* ASSIGNMENT:
Set down exactly the lines below, from the one containing "Satin-trimmed velour maxi" through the final line, and include no others.

* ENTRIES SHOWN:
Segment Open
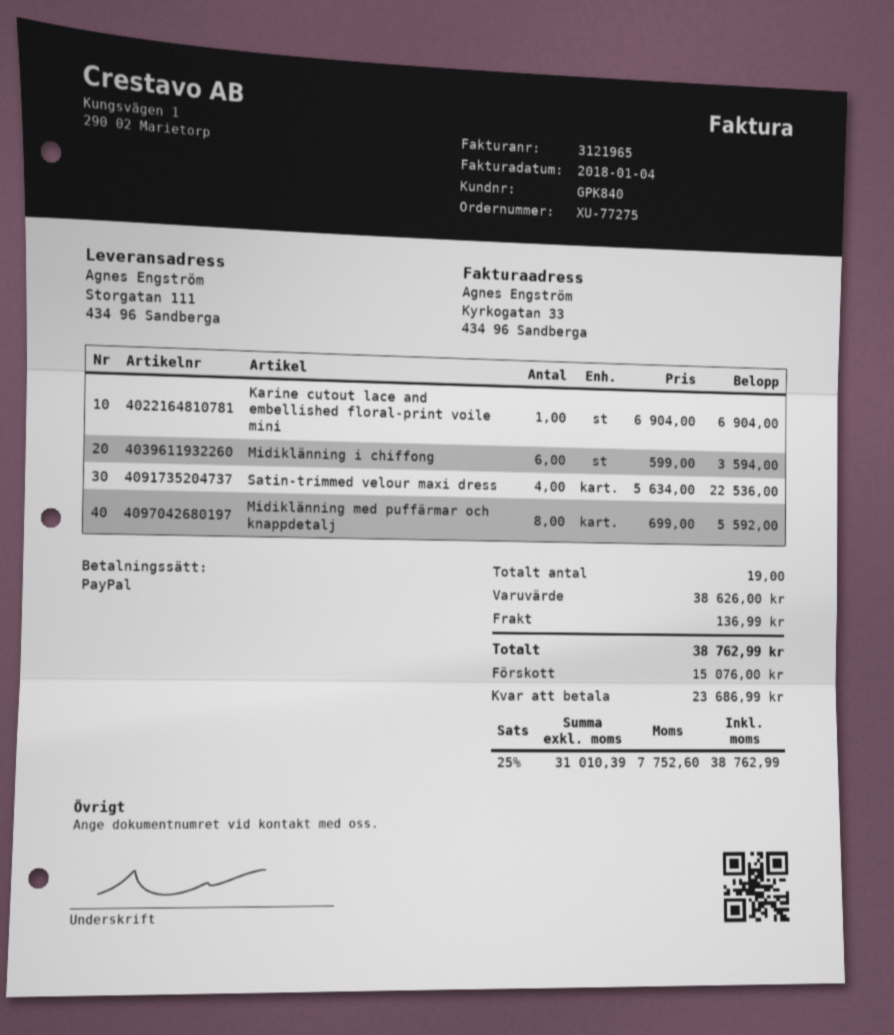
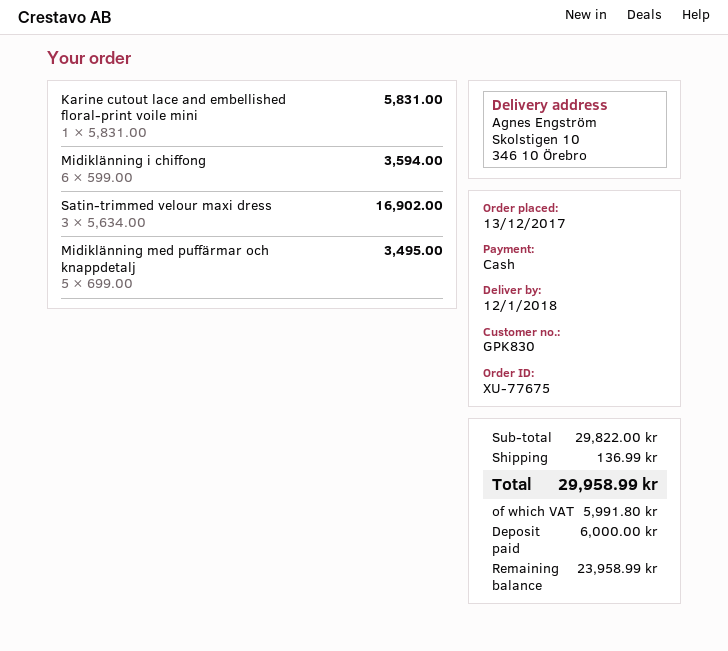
order number: XU-77275 -> XU-77675
customer number: GPK840 -> GPK830
payment method: PayPal -> cash
ship to: Storgatan 111, 434 96 Sandberga -> Skolstigen 10, 346 10 Örebro
Karine cutout lace and embellished floral-print voile mini: 1 x 6904.00 = 6904.00 -> 1 x 5831.00 = 5831.00
Satin-trimmed velour maxi dress: 4 x 5634.00 = 22536.00 -> 3 x 5634.00 = 16902.00
Midiklänning med puffärmar och knappdetalj: 8 x 699.00 = 5592.00 -> 5 x 699.00 = 3495.00
subtotal: 38626.00 -> 29822.00
tax: 7752.60 -> 5991.80
total: 38762.99 -> 29958.99
deposit: 15076.00 -> 6000.00
balance: 23686.99 -> 23958.99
Segment Closed
* ANSWER TO THIS TASK:
Satin-trimmed velour maxi dress: 4 x 5634.00 = 22536.00 -> 3 x 5634.00 = 16902.00
Midiklänning med puffärmar och knappdetalj: 8 x 699.00 = 5592.00 -> 5 x 699.00 = 3495.00
subtotal: 38626.00 -> 29822.00
tax: 7752.60 -> 5991.80
total: 38762.99 -> 29958.99
deposit: 15076.00 -> 6000.00
balance: 23686.99 -> 23958.99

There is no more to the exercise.